Related: How Does Your Diet Contribute to Inflammation?


At a very basic level this suggests that if you have higher levels of inflammation, you may need to be more persistent in your diet and exercise efforts as your body isn’t as eager to change for the good. There are lots of markers of inflammation but the most common blood test you can talk to your physician about getting to measure inflammation in your body is high sensitivity C-reactive protein (hs-CRP). The good news is that reducing C-reactive protein (CRP) levels in your body doesn’t need to be that difficult. Here are three strategies that have been shown to work in reducing CRP:

● Eat more alpha-linolenic acid (ALA): This is the plant-based omega-3 fat found in chia and flax seeds. It is distinctly different from the omega-3 found in oily fish and has been shown to reduce CRP levels.
● Get more sleep: Both short- and long-term sleep deprivation lead to increases in CRP.
● Exercise more regularly: Right after you exercise, you will actually get an increase in CRP but this is a natural response to exercise and it resolves itself very quickly, over the long term, exercise consistently reduces overall CRP levels.

Adapt Yourself to Better Biology

What I found the most interesting about this research study is that it suggests that diet personalization is a moving target. Almost all of the factors that the researchers measured were contextual (e.g. contents of previous meal) or modifiable (e.g. body weight). So unlike the, current pie-in-the-sky promise of gene-based diet personalization which centers on creating a diet based on your personal, yet static, genes, the findings from this study show an appreciation for the ever-changing nature of our bodies. It also provides an optimistic outlook for people who currently have “bad biology.” You can change and modify factors like sleep, the types of bacteria in your digestive tract, your body weight, HbA1c, etc., so that your personal blood sugar biology profile is then structured to work for and not against you.

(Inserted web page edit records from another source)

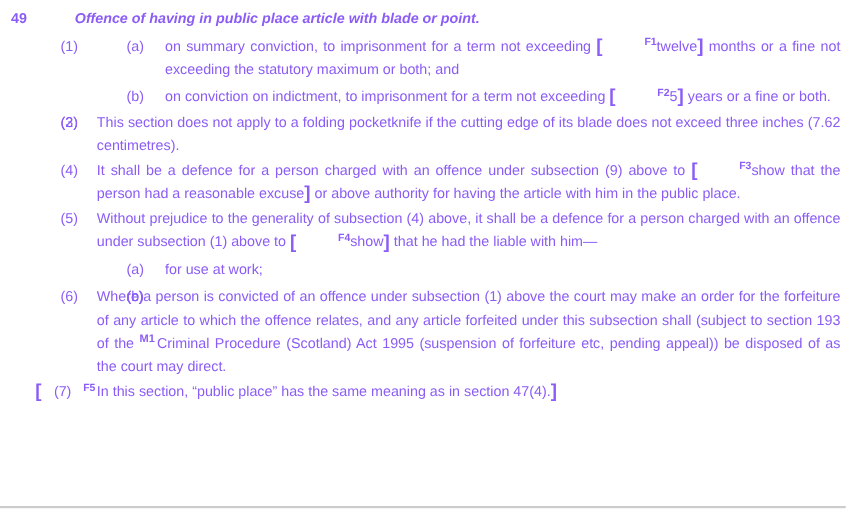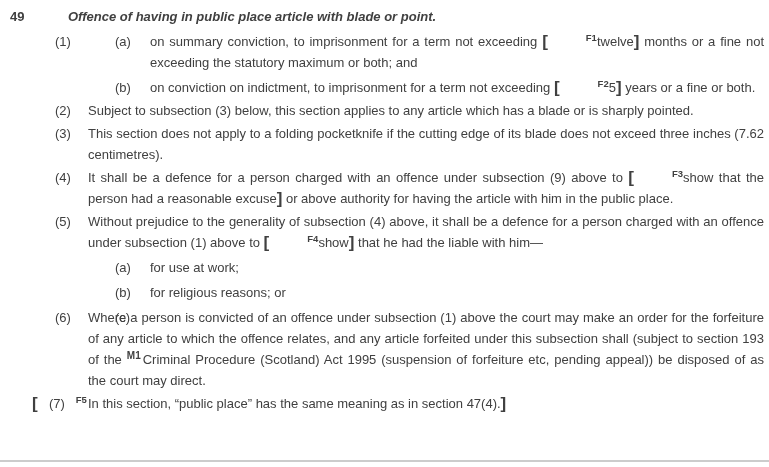--- a/index.html
+++ b/index.html
@@ -67,7 +67,7 @@
 </head>
 <body>
 
-<div class="page" style="color: #404040;">
+<div class="page" style="color: #8b5cf6;">
   <div class="heading-row">
     <span class="sec-num">49</span>
     <span class="sec-title">Offence of having in public place article with blade or point.</span>

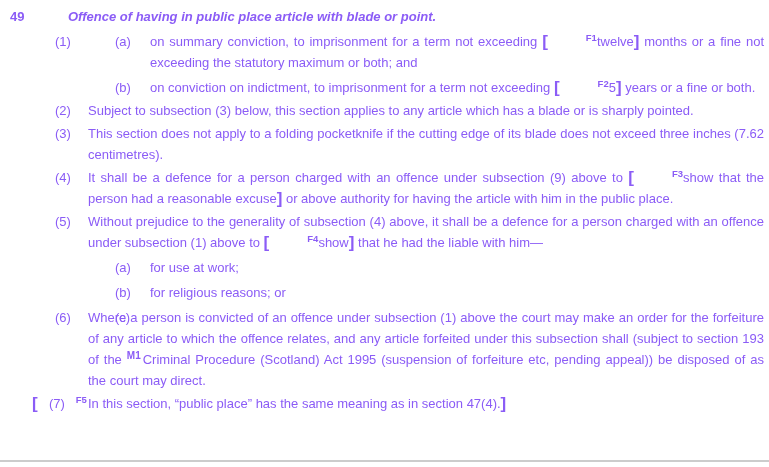--- a/index.html
+++ b/index.html
@@ -77,7 +77,7 @@
       <div class="para p1"><span class="num">(1)</span></div>
       <div class="para p2"><span class="num">(a)</span><span>on summary conviction, to imprisonment for a term not exceeding </span><span class="bracket">[</span><sup class="fn">F1</sup><span>twelve</span><span class="bracket">]</span><span> months or a fine not exceeding the statutory maximum or both; and</span></div>
       <div class="para p2"><span class="num">(b)</span><span>on conviction on indictment, to imprisonment for a term not exceeding </span><span class="bracket">[</span><sup class="fn">F2</sup><span>5</span><span class="bracket">]</span><span> years or a fine or both.</span></div>
-      <div class="para p1"><span class="num">(2)</span><span>Subject to subsection (3) below, this section applies to any article which has a blade or is sharply pointed.</span></div>
+      <div class="para p1"><span class="num">(2)</span></div>
       <div class="para p1"><span class="num">(3)</span><span>This section does not apply to a folding pocketknife if the cutting edge of its blade does not exceed three inches (7.62 centimetres).</span></div>
       <div class="para p1"><span class="num">(4)</span><span>It shall be a defence for a person charged with an offence under subsection (9) above to </span><span class="bracket">[</span><sup class="fn">F3</sup><span>show that the person had a reasonable excuse</span><span class="bracket">]</span><span> or above authority for having the article with him in the public place.</span></div>
       <div class="para p1"><span class="num">(5)</span><span>Without prejudice to the generality of subsection (4) above, it shall be a defence for a person charged with an offence under subsection (1) above to </span><span class="bracket">[</span><sup class="fn">F4</sup><span>show</span><span class="bracket">]</span><span> that he had the liable with him—</span></div>

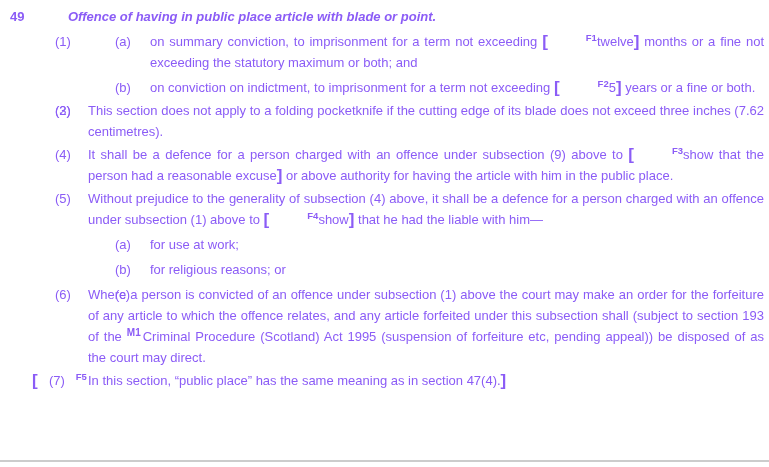--- a/index.html
+++ b/index.html
@@ -82,7 +82,7 @@
       <div class="para p1"><span class="num">(4)</span><span>It shall be a defence for a person charged with an offence under subsection (9) above to </span><span class="bracket">[</span><sup class="fn">F3</sup><span>show that the person had a reasonable excuse</span><span class="bracket">]</span><span> or above authority for having the article with him in the public place.</span></div>
       <div class="para p1"><span class="num">(5)</span><span>Without prejudice to the generality of subsection (4) above, it shall be a defence for a person charged with an offence under subsection (1) above to </span><span class="bracket">[</span><sup class="fn">F4</sup><span>show</span><span class="bracket">]</span><span> that he had the liable with him—</span></div>
       <div class="para p2"><span class="num">(a)</span><span>for use at work;</span></div>
-      <div class="para p2"><span class="num">(b)</span><span>for religious reasons; or</span></div>
+      <div class="para p2"><span class="num">(b)</span></div>
       <div class="para p2"><span class="num">(c)</span></div>
       <div class="para p1"><span class="num">(6)</span><span>Where a person is convicted of an offence under subsection (1) above the court may make an order for the forfeiture of any article to which the offence relates, and any article forfeited under this subsection shall (subject to section 193 of the </span><sup class="mn">M1</sup><span>Criminal Procedure (Scotland) Act 1995 (suspension of forfeiture etc, pending appeal)) be disposed of as the court may direct.</span></div>
       <div class="para p1 has-pre"><span class="pre"><span class="bracket">[</span><sup class="fn">F5</sup></span><span class="num">(7)</span><span>In this section, “public place” has the same meaning as in section 47(4).</span><span class="bracket">]</span></div>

Normalize Before You Personalize

Everyone is quick to jump at the idea of personalized nutrition but before you can work to personalize your diet, it is important (probably more important) that you normalize your diet. Normalizing your diet or creating a solid nutritional foundation is of the utmost importance as it gives you a solid base to build off of. I have my clients get a lot of blood work done when I first start working with them to measure everything from hormonal profiles to lipid panels to the levels in which their red blood cells are enriched with magnesium and omega-3 fats. Even with all this testing we always work to create a solid nutrition foundation before we get too specific with changes related to their blood work. When we get started in heavy diet personalization I always see this more as fine tuning than the foundation we build their nutrition plan off of.

What is a nutrition foundation? This consists of the nutrition habits that are programmed into your life such as consistently selecting and preparing minimally processed foods to eat throughout the week, drinking ample amounts of water, eating protein at regular intervals during the day to support recovery from exercise and maintain your muscle as the foundation of your healthy body now and as you age. It also includes more behaviorally oriented practices such as eating until satisfied but not stuffed or eating in a slow and deliberate fashion and not in a quick and distracted one.

All of these components are foundational and at some level transcend dietary specifics. Normalize your diet, optimize the bacteria in your digestive tract with fermented foods, and work with your doctor to have some simple blood tests done to fine tune your approach. If you do all these things in a stepwise fashion you will find not just great health but satisfaction and happiness with your diet.